Le norme richiamate dichiarano che il genocidio, commesso sia in tempo di pace che in tempo di guerra, costituisce un crimine di diritto internazionale, e definiscono lo stesso come ogni atto consistente nell’uccisione di membri di un determinato gruppo nazionale, etnico, razziale o religioso, nel ledere gravemente l’integrità fisica o mentale di membri del gruppo, nel sottoporre deliberatamente il gruppo a condizioni di vita intese a provocare la sua distruzione fisica, totale o parziale, in misure miranti a impedire nascite all’interno del gruppo o il trasferimento forzato di fanciulli da un gruppo ad un altro. I crimini che possono essere commessi in tal senso consistono non soltanto nel compiere direttamente i suddetti atti genocidiari, ma anche nell’intesa mirante a commettere genocidio, nell’incitamento diretto e pubblico a commettere genocidio, nel tentativo di genocidio o nella complicità nel genocidio. Gli stati firmatari si impegnano a punire i soggetti colpevoli di genocidio, prevedendo normativamente sanzioni efficaci ed assicurando la persecuzione delle infrazioni, davanti alle giurisdizioni nazionali o internazionali.
Sulla base di tali presupposti, il Sud Africa ha adito la Corte chiedendo che sia accertato il compimento da parte di Israele di atti di genocidio nei confronti del popolo palestinese a Gaza, invocando l’applicazione di misure cautelari volte a far desistere qualsiasi forza militare, paramilitare o gruppo su cui Israele possa avere influenza dal compimento di atti genocidiari quali uccisioni, gravi lesioni dell’integrità fisica e morale, espulsioni, privazione di accesso alle risorse essenziali come acqua o medicinali.

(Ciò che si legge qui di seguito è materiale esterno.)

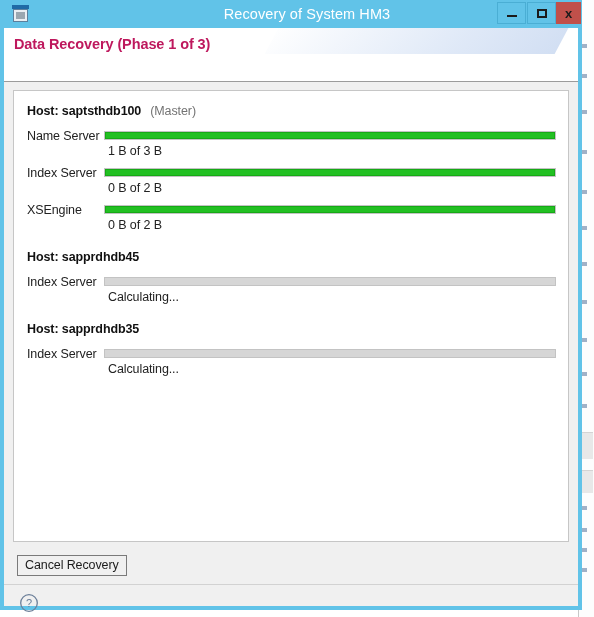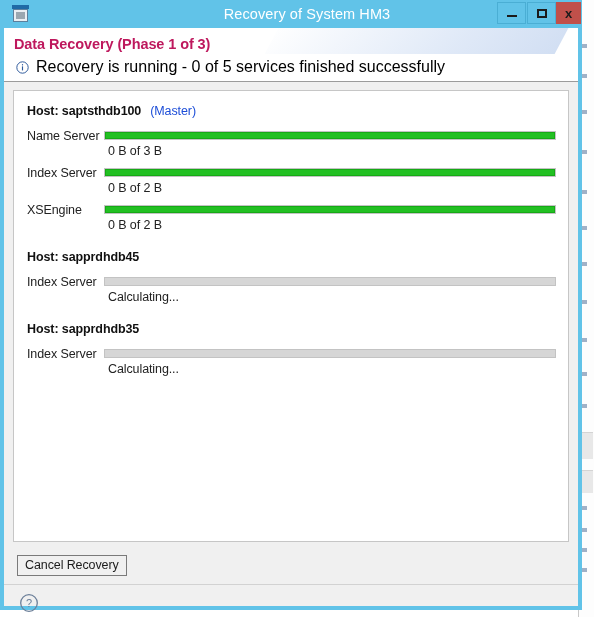--- a/index.html
+++ b/index.html
@@ -384,14 +384,6 @@
     <div id="header">
       <div id="header-gradient"></div>
       <div id="header-title">Data Recovery (Phase 1 of 3)</div>
-      <div id="status-row">
-        <svg id="info-icon" viewBox="0 0 16 16">
-          <circle cx="8" cy="8" r="7" fill="none" stroke="#2b579a" stroke-width="1.2"></circle>
-          <rect x="7.3" y="6.6" width="1.4" height="5" fill="#2b579a"></rect>
-          <rect x="7.3" y="3.9" width="1.4" height="1.5" fill="#2b579a"></rect>
-        </svg>
-        <span>Recovery is running - 0 of 5 services finished successfully</span>
-      </div>
     </div>
 
     <div id="content-panel">

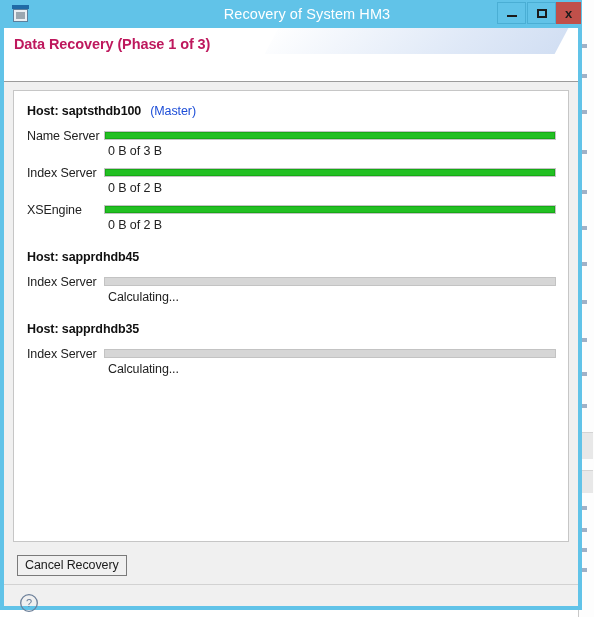--- a/index.html
+++ b/index.html
@@ -227,7 +227,7 @@
   }
   .host-heading .h-master {
     font-weight: normal;
-    color: #1d4ed8;
+    color: #737373;
     margin-left: 9px;
   }
 

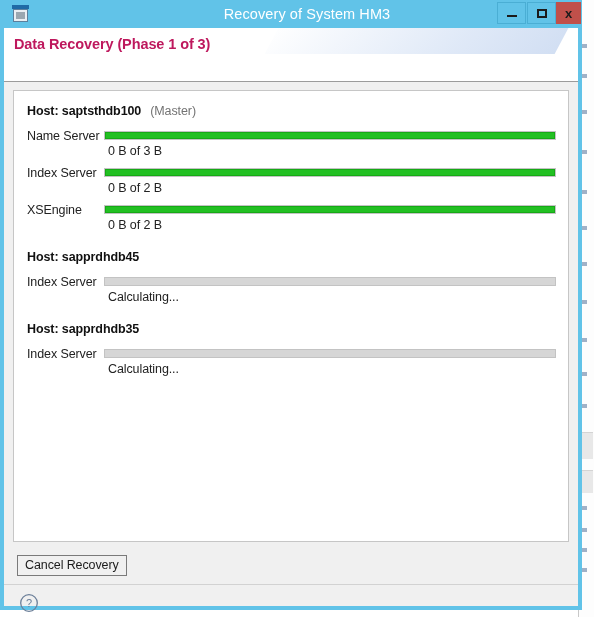--- a/index.html
+++ b/index.html
@@ -396,7 +396,7 @@
                 <div class="progress-track">
                   <div class="progress-fill" style="width: 100%;"></div>
                 </div>
-                <div class="service-status">0 B of 3 B</div>
+                <div class="service-status">1 B of 3 B</div>
               </div>
               <div class="service-row">
                 <div class="service-label">Index Server</div>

3. La giurisdizione della Corte
La Corte è stata invocata con riferimento alla presunta violazione della Convenzione sul genocidio in ragione del fatto che sia Israele che il Sud Africa ne sono firmatari, rispettivamente dal 1950 e dal 1998. La sua giurisdizione è quindi limitata al contenuto di detta Convenzione, sicché la stessa Corte rinvia alle decisioni assunte da altre agenzie dell’ONU con riguardo a vari aspetti del conflitto[2].
Gli ulteriori presupposti fondanti la giurisdizione della Corte sono l’esistenza di una controversia tra le parti e che l’oggetto della controversia ricada nell’ambito di applicazione della Convenzione.
a) Esiste una controversia
La Corte ha ritenuto sussistente una controversia sostanziale tra il Sud Africa e Israele circa la riconducibilità o meno all’ambito applicativo della Convenzione di determinate azioni compiute in occasione del conflitto a Gaza, a fronte delle dichiarazioni pubblicamente rese da entrambi gli Stati.
In particolare, l’accusa di genocidio è stata mossa per la prima volta dal Sud Africa nel novembre 2023 in un incontro diplomatico, e reiterata in occasione della Decima sessione speciale dell’Assemblea Generale delle Nazioni Unite del 12 dicembre 2023, nella quale Israele era rappresentato (e che si è conclusa con la richiesta di un immediato cessate il fuoco, rimasto tristemente inascoltato), ed ancora in una successiva ulteriore nota indirizzata all’Ambasciata israeliana.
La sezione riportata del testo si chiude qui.